It was our aim to characterise the physiology of the PWTT with regards to sPAP, mPAP and dPAP. During induction of PH and mechanical ventilation, PWTT showed a good linear correlation with sPAP, mPAP and dPAP, which was slightly better during hypoxia. Due to the large sample size of each measurement period the correlation coefficient passed the F-Test and presented with p ≤ 0.001. Although the literature provides inconsistent information on the relationship between PWTT and systolic, mean, or diastolic pressures within both, pulmonary and systemic circulation, most publications report their strongest correlations for systolic and mean pressure [10,11,12,15,24,25,26,27,28]. These findings are in accordance with our results in pulmonary circulation, which also showed better correlations for sPAP compared to dPAP in the hypoxia group. Under induction of PH with TXA, no significant differences between the correlation coefficients could be derived. Nevertheless, corelations between sPAP, as well as mPAP and PWTT were strong, and moderate for dPAP for TXA.
In their 2016 study, Proença et al. reported a linear correlation of PAT with sPAP during acute hypoxia [6]. In 2017, however, a non-linear correlation was reported for their simulation study, where PWTT and mPAP were modelled even at mPAP values as high as 65 mmHg [29]. Both findings were explained by the alterations of vascular compliance in patients with PH. In his most recent paper Proença assumes a linear relationship of PAT and sPAP for mildly to moderately increased sPAP values referring to the elastic components of the pulmonary vasculature and suggesting a non-linear behaviour for higher sPAP values [7]. Intravascular ultrasound studies in humans showed an abnormal stiffness of the pulmonary artery for patients with mPAP values above 35–40 mmHg, when presumably all elastic fibres are fully stretched [30]. This could lead to non-linear behaviour for mPAP values over 40 mmHg. Nevertheless, these findings have to be interpreted cautiously. Due to the nature of chronic PH, it remains unclear which part of the decreased compliance is due to vascular remodelling and which by fully distending the elastic fibres within the pulmonary artery vessel wall. Based on the characteristic shape of their compliance curves Lau et al. could distinguish two groups of patients: those with and without chronic PH (compare Figure 4 in Lau et al., 2012) [30].

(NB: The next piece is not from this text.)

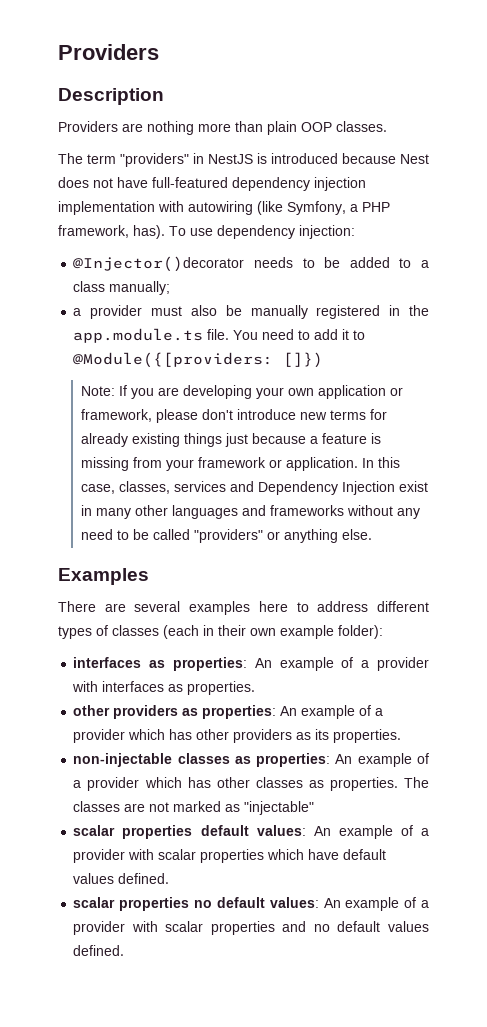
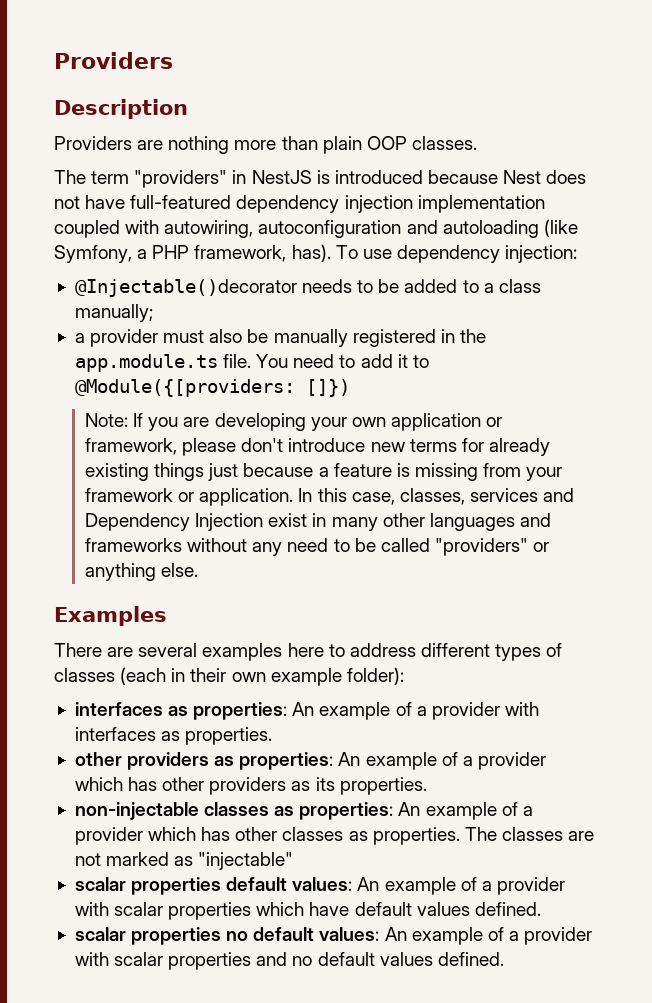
[158,201,253,215] with autowiring -> [54,220,539,238] coupled with autowiring, autoconfiguration and autoloading
[73,256,245,272] @Injector()decorator -> [74,279,297,297] @Injectable()decorator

Referring to the abovementioned literature, we analysed our data for linear and non-linear behaviour, using linear fitting by Pearson’s least square method and the polynomial fit function of Matlab with 2 degrees of freedom as described by Lau [30]. Linear correlations were the ones that described the relationship between PWTT and PAP for both, TXA- as well as for hypoxia-induced PH the best. Reproducible or conclusive non-linear behaviours were not identified. Therefore, we assume the relationship between PWTT and mPAP to be linear for the tested pulmonary pressures below 40 mmHg. Higher mPAP values could not be investigated in our experimental model as higher doses of TXA caused right heart failure. Our finding of a linear relationship corresponds with the recent literature which describes a transition of compliance from linear to non-linear behaviour at mPAP levels higher than 40 mmHg [30]. In a pilot study, we could demonstrate a linear correlation of PWTT and mPAP after subtracting the highly variable PEP [6,7,29,30,31].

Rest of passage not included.